Cleartext Transmission of Sensitive Information in AVEVA Process Optimization

Successful exploitation can expose sensitive information transmitted by AVEVA Process Optimization and may also allow connection or session hijacking in man-in-the-middle scenarios. Depending on the traffic traversing the affected channels, an attacker may obtain confidential operational data, credentials, or other sensitive application information, and may be able to tamper with communications, affecting confidentiality and integrity.
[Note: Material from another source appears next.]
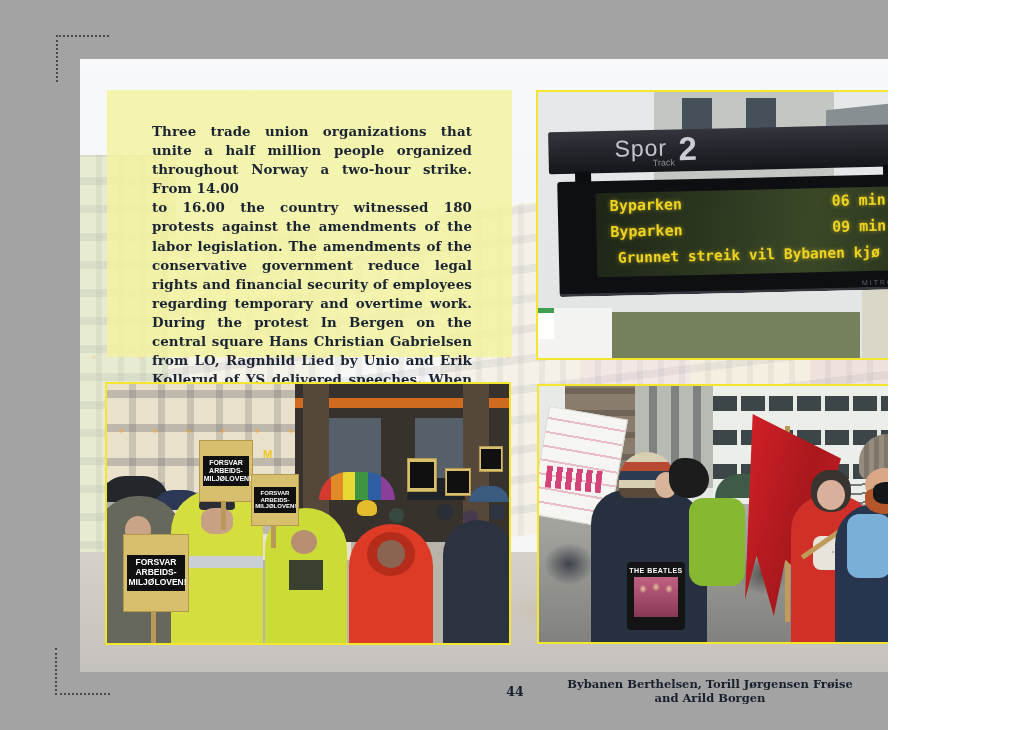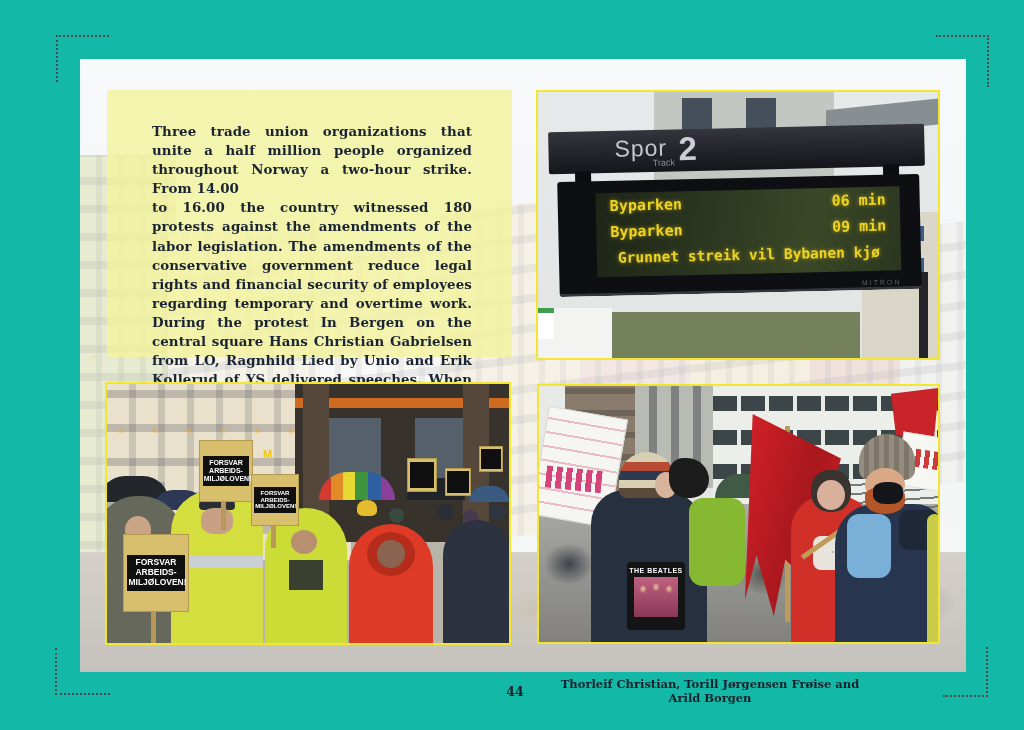"Three trade union organizations that" .page { background: #14b8a6 -> #a3a3a3; width: 1024px -> 888px }
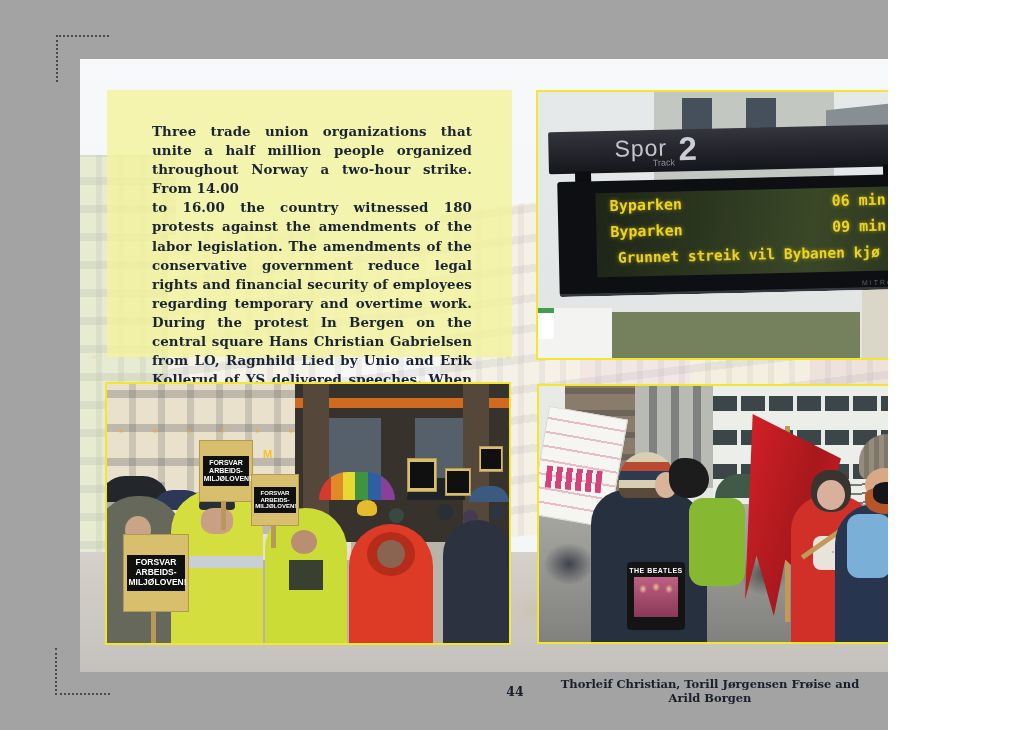"Thorleif Christian, Torill Jørgensen" div.credit { text: Thorleif Christian -> Bybanen Berthelsen }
The advisory also indicates limited availability impact is possible.

Until full remediation is applied, enforce encryption for all relevant Process Optimization communications wherever possible, disable or avoid plaintext protocols, and place the system on trusted, segmented networks. Restrict network exposure of control system devices, ensure they are not directly accessible from the internet, and limit access paths to trusted sources only. Additional compensating controls include firewalling and minimizing opportunities for adversaries to perform passive inspection or man-in-the-middle interception on the affected network segments.
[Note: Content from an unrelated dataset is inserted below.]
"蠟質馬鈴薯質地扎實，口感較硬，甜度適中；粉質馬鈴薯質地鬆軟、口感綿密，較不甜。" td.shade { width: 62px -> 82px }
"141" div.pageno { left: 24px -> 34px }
AVEVA’s primary remediation for the vulnerabilities affecting Process Optimization is to upgrade to AVEVA Process Optimization v2025. For this issue specifically, remediation should include moving affected connection channels and protocols to encrypted transport and validating that secure communications are enabled by default wherever supported. If vendor configuration guidance is available in the deployed environment, operators should ensure all relevant endpoints are configured to require encrypted communications rather than plaintext defaults.